**What needs to be done:** Down to the final line, write out the data below exactly.

[Items listed in a dataset]
▼

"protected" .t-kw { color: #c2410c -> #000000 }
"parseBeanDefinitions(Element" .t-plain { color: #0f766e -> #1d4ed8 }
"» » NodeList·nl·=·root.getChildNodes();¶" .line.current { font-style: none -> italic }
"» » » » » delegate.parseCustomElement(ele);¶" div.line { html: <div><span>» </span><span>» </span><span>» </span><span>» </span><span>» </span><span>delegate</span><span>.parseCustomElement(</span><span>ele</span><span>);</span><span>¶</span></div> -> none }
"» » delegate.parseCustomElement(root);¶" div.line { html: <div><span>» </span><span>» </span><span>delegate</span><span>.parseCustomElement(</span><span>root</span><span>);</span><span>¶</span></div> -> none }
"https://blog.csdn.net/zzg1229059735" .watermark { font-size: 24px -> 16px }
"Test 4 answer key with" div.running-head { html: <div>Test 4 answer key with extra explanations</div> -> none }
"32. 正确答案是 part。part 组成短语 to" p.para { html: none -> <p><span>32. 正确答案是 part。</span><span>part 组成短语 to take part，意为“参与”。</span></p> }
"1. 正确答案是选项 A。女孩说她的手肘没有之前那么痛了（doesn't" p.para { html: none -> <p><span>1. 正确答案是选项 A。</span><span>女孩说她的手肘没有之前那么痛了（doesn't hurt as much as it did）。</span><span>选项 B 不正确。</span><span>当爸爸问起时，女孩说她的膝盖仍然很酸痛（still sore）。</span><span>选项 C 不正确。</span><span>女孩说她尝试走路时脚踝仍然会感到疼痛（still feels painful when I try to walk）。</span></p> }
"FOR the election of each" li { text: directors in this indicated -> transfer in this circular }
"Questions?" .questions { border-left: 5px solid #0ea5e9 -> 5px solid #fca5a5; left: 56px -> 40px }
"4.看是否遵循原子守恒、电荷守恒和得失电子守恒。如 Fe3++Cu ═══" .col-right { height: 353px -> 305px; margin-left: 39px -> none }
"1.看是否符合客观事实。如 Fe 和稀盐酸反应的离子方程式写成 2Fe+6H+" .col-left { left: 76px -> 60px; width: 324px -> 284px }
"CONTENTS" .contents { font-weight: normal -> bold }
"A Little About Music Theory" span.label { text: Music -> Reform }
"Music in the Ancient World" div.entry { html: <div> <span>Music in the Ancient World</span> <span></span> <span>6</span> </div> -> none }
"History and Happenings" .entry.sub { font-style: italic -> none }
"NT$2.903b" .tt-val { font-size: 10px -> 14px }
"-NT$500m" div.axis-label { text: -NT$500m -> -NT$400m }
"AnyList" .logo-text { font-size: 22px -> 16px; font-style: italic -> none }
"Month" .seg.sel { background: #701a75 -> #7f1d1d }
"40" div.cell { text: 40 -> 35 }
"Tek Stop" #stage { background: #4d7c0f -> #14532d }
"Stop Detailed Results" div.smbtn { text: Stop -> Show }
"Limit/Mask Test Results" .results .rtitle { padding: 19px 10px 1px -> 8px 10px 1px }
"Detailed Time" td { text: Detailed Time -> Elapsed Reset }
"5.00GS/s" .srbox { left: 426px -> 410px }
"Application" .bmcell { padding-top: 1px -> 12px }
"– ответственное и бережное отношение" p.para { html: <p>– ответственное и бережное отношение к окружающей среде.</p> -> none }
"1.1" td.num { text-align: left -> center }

▲

**Completed exercise:**
"protected" .t-kw { color: #c2410c -> #000000 }
"parseBeanDefinitions(Element" .t-plain { color: #0f766e -> #1d4ed8 }
"» » NodeList·nl·=·root.getChildNodes();¶" .line.current { font-style: none -> italic }
"» » » » » delegate.parseCustomElement(ele);¶" div.line { html: <div><span>» </span><span>» </span><span>» </span><span>» </span><span>» </span><span>delegate</span><span>.parseCustomElement(</span><span>ele</span><span>);</span><span>¶</span></div> -> none }
"» » delegate.parseCustomElement(root);¶" div.line { html: <div><span>» </span><span>» </span><span>delegate</span><span>.parseCustomElement(</span><span>root</span><span>);</span><span>¶</span></div> -> none }
"https://blog.csdn.net/zzg1229059735" .watermark { font-size: 24px -> 16px }
"Test 4 answer key with" div.running-head { html: <div>Test 4 answer key with extra explanations</div> -> none }
"32. 正确答案是 part。part 组成短语 to" p.para { html: none -> <p><span>32. 正确答案是 part。</span><span>part 组成短语 to take part，意为“参与”。</span></p> }
"1. 正确答案是选项 A。女孩说她的手肘没有之前那么痛了（doesn't" p.para { html: none -> <p><span>1. 正确答案是选项 A。</span><span>女孩说她的手肘没有之前那么痛了（doesn't hurt as much as it did）。</span><span>选项 B 不正确。</span><span>当爸爸问起时，女孩说她的膝盖仍然很酸痛（still sore）。</span><span>选项 C 不正确。</span><span>女孩说她尝试走路时脚踝仍然会感到疼痛（still feels painful when I try to walk）。</span></p> }
"FOR the election of each" li { text: directors in this indicated -> transfer in this circular }
"Questions?" .questions { border-left: 5px solid #0ea5e9 -> 5px solid #fca5a5; left: 56px -> 40px }
"4.看是否遵循原子守恒、电荷守恒和得失电子守恒。如 Fe3++Cu ═══" .col-right { height: 353px -> 305px; margin-left: 39px -> none }
"1.看是否符合客观事实。如 Fe 和稀盐酸反应的离子方程式写成 2Fe+6H+" .col-left { left: 76px -> 60px; width: 324px -> 284px }
"CONTENTS" .contents { font-weight: normal -> bold }
"A Little About Music Theory" span.label { text: Music -> Reform }
"Music in the Ancient World" div.entry { html: <div> <span>Music in the Ancient World</span> <span></span> <span>6</span> </div> -> none }
"History and Happenings" .entry.sub { font-style: italic -> none }
"NT$2.903b" .tt-val { font-size: 10px -> 14px }
"-NT$500m" div.axis-label { text: -NT$500m -> -NT$400m }
"AnyList" .logo-text { font-size: 22px -> 16px; font-style: italic -> none }
"Month" .seg.sel { background: #701a75 -> #7f1d1d }
"40" div.cell { text: 40 -> 35 }
"Tek Stop" #stage { background: #4d7c0f -> #14532d }
"Stop Detailed Results" div.smbtn { text: Stop -> Show }
"Limit/Mask Test Results" .results .rtitle { padding: 19px 10px 1px -> 8px 10px 1px }
"Detailed Time" td { text: Detailed Time -> Elapsed Reset }
"5.00GS/s" .srbox { left: 426px -> 410px }
"Application" .bmcell { padding-top: 1px -> 12px }
"– ответственное и бережное отношение" p.para { html: <p>– ответственное и бережное отношение к окружающей среде.</p> -> none }
"1.1" td.num { text-align: left -> center }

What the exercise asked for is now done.